In Jesu Gleichnis vom barmherzigen Samariter gab es nur einen, der sich dem Bedürftigen gegenüber als wahrer Nachbar erwies: der Samariter (Lukas 10,30-37). Zwei andere, ein Priester und ein Levit, weigerten sich, dem Mann in Not zu helfen. Dass sie dem Verletzten keine Liebe entgegenbrachten, lag nicht daran, dass sie sich selbst zu wenig liebten, sondern daran, dass sie sich selbst zu sehr liebten und deshalb ihre Interessen in den Vordergrund stellten. Der Samariter zeigte wahre Liebe — er gab seine Zeit, seine Mittel und sein Geld, ohne an sich selbst zu denken. Sein Blick war nach außen gerichtet, nicht nach innen. Jesus veranschaulichte mit dieser Geschichte, was es bedeutet, seinen Nächsten zu lieben wie sich selbst (Lukas 10,25-29).
Das ist gut gesagt.
(Bild: Ausschnitt eines Gemäldes von Francesco Bassano, 1549-1592)
© © ©
Zwei Wochen vorher hatten wir einen Ausflug nach Ancona unternommen. Auf dem Rückweg fuhren wir am Meer entlang südlich und machten in Sirolo Halt. Oben in der Stadt entdeckten wir ein Café und genehmigten uns Cappuccino und Kekse. Das Café hieß Love. Nicht mal amore, sondern Love.

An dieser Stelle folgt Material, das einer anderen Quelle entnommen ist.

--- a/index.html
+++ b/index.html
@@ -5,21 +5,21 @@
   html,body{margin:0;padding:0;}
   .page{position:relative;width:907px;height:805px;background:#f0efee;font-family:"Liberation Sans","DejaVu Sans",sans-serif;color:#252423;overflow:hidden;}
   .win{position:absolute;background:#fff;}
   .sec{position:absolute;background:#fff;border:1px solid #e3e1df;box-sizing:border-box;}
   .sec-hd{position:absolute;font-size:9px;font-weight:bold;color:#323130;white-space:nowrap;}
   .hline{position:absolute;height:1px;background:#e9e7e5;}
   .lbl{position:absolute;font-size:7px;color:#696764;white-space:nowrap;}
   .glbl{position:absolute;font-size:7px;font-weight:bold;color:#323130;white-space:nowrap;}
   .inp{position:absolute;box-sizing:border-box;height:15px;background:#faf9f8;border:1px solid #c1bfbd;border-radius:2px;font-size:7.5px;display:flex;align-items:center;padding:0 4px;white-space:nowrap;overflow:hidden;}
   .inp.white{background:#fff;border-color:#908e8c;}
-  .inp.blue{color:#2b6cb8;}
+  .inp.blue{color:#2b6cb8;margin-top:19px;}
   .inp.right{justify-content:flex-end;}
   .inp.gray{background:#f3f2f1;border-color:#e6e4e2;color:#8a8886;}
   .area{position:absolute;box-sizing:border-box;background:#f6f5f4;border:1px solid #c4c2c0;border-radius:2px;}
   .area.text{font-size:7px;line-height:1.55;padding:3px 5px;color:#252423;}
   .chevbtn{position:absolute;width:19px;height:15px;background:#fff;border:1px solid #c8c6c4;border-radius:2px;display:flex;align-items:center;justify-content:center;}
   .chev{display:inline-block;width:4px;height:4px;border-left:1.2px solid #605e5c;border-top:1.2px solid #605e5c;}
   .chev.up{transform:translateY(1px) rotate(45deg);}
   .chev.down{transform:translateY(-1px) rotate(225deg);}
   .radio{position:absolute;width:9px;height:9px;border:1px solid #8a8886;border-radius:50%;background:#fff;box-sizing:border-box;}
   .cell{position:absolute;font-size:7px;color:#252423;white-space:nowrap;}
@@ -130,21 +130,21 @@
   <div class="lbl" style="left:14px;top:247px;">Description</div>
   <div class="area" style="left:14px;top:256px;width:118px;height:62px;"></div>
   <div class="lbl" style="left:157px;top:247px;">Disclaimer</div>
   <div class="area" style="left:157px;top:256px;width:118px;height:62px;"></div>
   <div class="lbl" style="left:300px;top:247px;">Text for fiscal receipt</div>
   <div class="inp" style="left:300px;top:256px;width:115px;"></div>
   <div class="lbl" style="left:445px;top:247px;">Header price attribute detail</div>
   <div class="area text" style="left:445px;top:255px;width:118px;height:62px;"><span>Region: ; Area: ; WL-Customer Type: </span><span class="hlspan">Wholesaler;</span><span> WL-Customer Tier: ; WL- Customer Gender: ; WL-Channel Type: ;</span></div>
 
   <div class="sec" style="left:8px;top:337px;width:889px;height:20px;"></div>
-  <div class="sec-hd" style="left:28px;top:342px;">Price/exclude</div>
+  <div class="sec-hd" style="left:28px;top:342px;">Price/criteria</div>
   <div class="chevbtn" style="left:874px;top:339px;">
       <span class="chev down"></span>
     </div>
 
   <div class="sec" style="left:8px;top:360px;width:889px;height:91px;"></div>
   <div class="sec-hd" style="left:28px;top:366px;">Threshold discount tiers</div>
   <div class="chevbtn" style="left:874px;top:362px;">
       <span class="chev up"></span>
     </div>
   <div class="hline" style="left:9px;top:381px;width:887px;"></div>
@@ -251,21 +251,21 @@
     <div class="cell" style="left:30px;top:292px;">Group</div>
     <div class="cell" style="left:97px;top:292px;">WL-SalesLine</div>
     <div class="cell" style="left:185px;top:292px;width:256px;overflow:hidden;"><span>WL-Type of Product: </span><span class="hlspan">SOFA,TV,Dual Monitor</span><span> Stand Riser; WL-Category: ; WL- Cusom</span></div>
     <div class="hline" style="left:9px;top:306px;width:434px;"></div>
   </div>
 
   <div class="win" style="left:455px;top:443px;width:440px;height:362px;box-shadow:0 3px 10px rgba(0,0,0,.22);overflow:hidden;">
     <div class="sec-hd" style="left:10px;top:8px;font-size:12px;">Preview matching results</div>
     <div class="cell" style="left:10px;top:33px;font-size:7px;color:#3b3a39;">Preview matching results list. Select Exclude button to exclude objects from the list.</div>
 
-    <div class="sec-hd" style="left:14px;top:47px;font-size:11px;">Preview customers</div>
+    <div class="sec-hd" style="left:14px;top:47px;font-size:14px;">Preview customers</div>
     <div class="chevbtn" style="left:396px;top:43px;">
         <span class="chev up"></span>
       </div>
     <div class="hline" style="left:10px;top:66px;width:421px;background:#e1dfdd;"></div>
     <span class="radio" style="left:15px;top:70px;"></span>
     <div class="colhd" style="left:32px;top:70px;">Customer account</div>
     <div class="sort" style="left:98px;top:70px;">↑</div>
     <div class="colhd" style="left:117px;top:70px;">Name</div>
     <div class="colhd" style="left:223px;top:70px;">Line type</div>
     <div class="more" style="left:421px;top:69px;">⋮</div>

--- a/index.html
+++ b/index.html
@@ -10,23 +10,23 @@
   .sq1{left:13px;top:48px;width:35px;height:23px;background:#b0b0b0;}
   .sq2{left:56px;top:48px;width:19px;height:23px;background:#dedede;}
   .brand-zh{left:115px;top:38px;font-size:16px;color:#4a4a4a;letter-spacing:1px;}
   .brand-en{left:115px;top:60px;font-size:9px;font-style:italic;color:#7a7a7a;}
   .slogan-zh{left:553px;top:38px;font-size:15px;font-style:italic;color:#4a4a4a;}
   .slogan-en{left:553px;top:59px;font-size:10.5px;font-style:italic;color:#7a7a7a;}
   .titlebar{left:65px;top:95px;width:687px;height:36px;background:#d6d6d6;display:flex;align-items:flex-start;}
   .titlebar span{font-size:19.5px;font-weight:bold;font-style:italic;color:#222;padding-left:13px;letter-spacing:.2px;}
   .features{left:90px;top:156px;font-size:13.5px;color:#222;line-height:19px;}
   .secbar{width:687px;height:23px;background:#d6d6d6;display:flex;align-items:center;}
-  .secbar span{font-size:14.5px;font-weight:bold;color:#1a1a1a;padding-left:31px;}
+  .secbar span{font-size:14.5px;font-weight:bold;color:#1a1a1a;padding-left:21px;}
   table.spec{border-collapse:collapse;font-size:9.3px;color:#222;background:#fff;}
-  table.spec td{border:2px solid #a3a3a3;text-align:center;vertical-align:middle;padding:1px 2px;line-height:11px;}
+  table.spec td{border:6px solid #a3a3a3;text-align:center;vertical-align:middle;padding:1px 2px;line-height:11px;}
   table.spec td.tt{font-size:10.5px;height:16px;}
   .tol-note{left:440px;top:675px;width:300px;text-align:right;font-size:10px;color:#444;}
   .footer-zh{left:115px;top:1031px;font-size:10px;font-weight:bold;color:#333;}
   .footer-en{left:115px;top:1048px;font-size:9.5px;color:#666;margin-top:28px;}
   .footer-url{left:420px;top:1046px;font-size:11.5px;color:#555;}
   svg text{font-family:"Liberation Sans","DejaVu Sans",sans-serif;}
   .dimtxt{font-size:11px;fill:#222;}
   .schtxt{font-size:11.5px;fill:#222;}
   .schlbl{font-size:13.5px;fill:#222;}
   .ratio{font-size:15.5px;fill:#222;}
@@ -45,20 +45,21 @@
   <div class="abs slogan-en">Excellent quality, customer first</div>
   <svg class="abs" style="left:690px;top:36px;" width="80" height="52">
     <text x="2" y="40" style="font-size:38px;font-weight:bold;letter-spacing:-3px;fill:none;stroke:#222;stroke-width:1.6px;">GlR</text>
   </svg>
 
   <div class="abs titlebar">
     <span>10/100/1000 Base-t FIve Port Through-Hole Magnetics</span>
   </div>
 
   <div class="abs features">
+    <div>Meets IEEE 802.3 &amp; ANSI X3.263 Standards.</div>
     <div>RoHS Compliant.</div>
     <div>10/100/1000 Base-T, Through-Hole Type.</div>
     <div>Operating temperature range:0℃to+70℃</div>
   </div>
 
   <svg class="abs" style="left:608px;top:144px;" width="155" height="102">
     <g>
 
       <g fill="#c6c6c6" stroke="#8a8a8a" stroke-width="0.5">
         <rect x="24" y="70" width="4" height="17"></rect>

Ein programmatischer Name. Allerdings gab es keine Anzeichen dafür, dass hier etwas anders und liebevoller war. (Oder etwa liebestoll.) Der Kaffee war gut, die Plätzchen waren es ebenfalls. Nett war’s, aber nicht netter als woanders. Love ist für manche halt nur ein Wort.